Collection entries
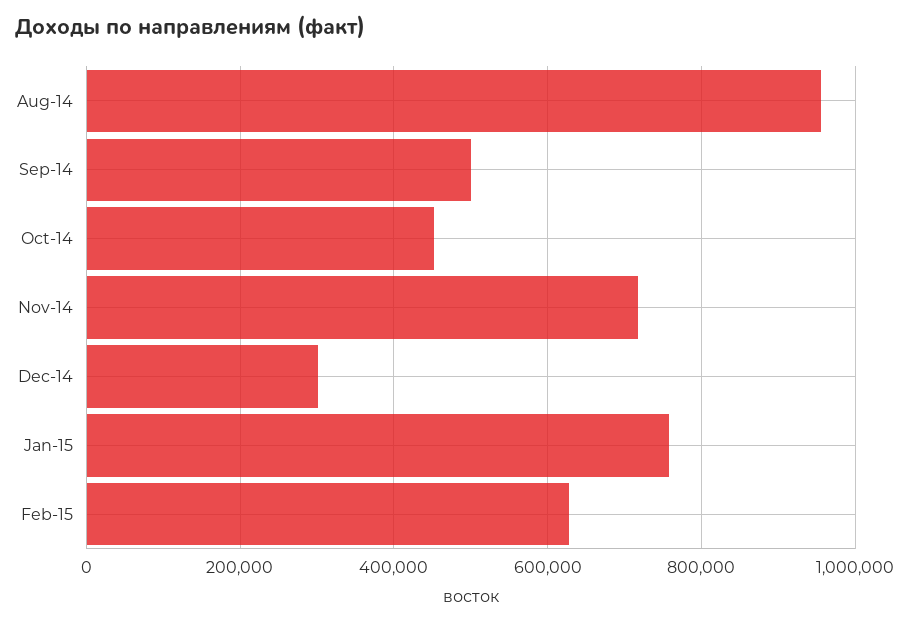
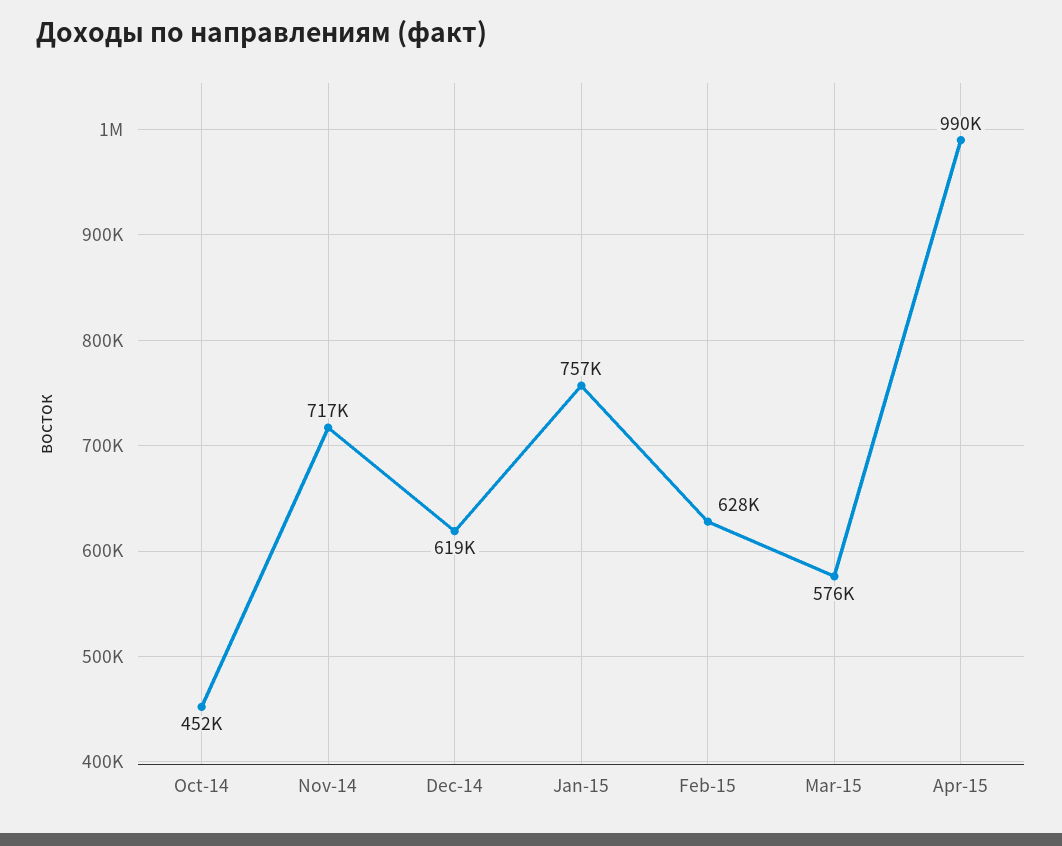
Aug-14: 960000 -> none
Sep-14: 500000 -> none
Dec-14: 300000 -> 619000
Mar-15: none -> 576000
Apr-15: none -> 990000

■ **WHAT TO DO**
Would you reproduce the lines above exactly, without carrying over the pictures?

■ **RESPONSE AREA**
Aug-14: 960000 -> none
Sep-14: 500000 -> none
Dec-14: 300000 -> 619000
Mar-15: none -> 576000
Apr-15: none -> 990000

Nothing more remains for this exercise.